▸ Front-end code edit data:
● ● ● ●

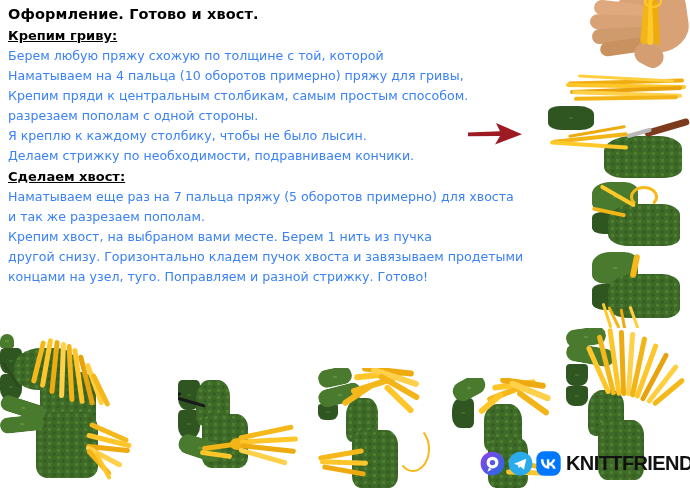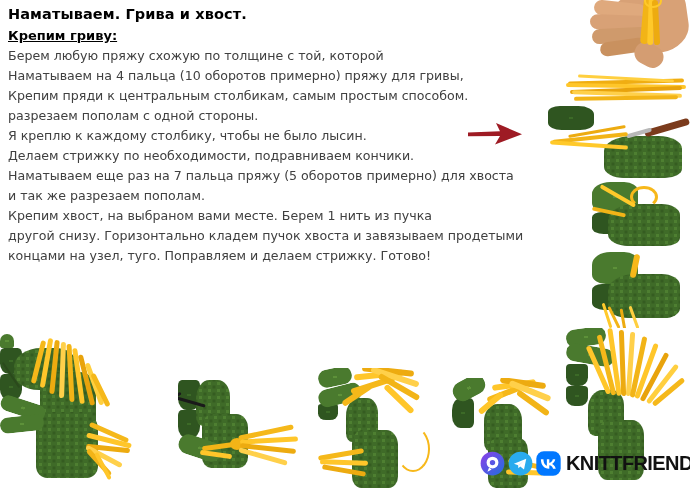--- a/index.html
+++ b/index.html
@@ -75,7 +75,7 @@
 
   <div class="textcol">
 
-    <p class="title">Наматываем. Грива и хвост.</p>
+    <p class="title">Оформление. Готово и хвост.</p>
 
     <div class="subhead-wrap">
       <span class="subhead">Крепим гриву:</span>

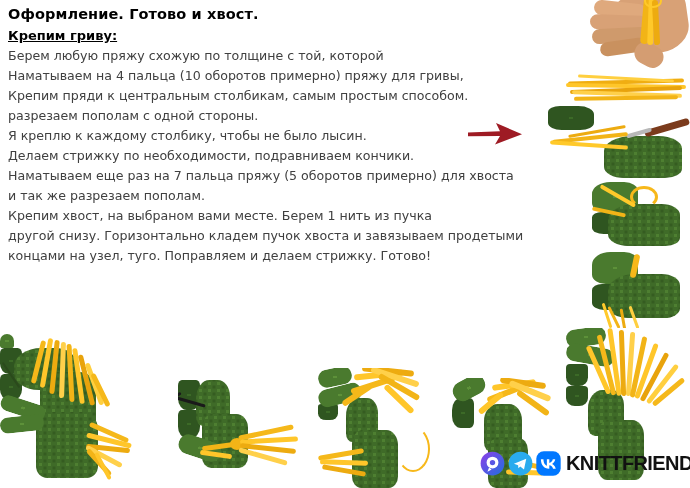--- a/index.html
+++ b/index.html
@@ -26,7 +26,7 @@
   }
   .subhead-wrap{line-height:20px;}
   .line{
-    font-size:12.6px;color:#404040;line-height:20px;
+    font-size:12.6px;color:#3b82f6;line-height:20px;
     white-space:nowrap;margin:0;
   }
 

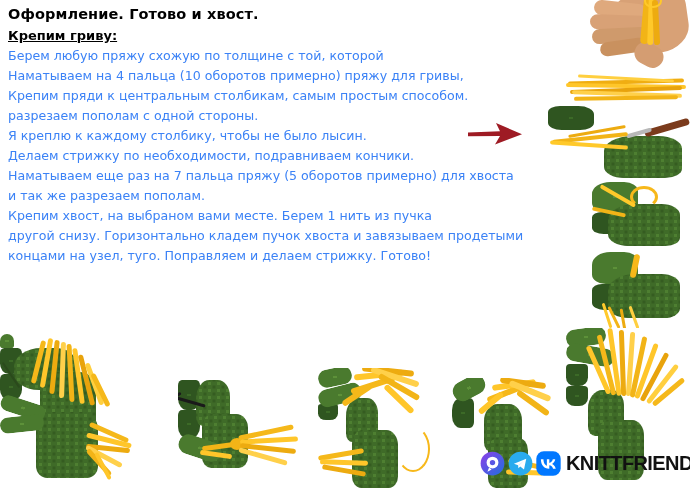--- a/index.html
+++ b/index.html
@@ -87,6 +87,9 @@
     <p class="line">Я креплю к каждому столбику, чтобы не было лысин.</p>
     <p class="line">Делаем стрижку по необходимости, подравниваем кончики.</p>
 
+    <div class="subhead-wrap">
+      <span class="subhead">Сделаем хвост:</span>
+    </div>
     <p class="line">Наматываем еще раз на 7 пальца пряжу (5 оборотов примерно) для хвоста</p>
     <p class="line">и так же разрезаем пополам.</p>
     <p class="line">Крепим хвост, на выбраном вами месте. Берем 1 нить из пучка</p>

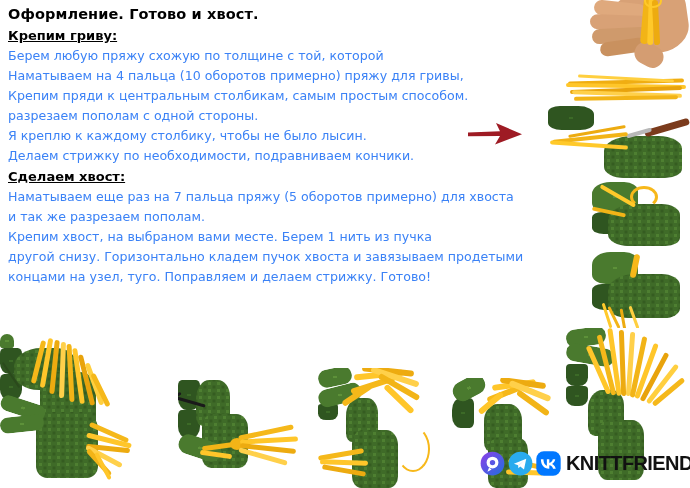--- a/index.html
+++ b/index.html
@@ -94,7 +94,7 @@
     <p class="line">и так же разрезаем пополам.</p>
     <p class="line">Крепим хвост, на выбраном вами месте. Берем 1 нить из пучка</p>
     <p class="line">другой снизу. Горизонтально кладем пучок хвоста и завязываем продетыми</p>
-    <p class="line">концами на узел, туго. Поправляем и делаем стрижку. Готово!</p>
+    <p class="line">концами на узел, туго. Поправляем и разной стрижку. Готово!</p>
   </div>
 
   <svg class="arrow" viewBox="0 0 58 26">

● ● ● ●

▸ Exercise requirements:
Print, exactly as they appear above, the lines running from the one with "делаем стрижку. Готово!</p>" through the final line.

▸ Result of this task:
-    <p class="line">концами на узел, туго. Поправляем и делаем стрижку. Готово!</p>
+    <p class="line">концами на узел, туго. Поправляем и разной стрижку. Готово!</p>
   </div>
 
   <svg class="arrow" viewBox="0 0 58 26">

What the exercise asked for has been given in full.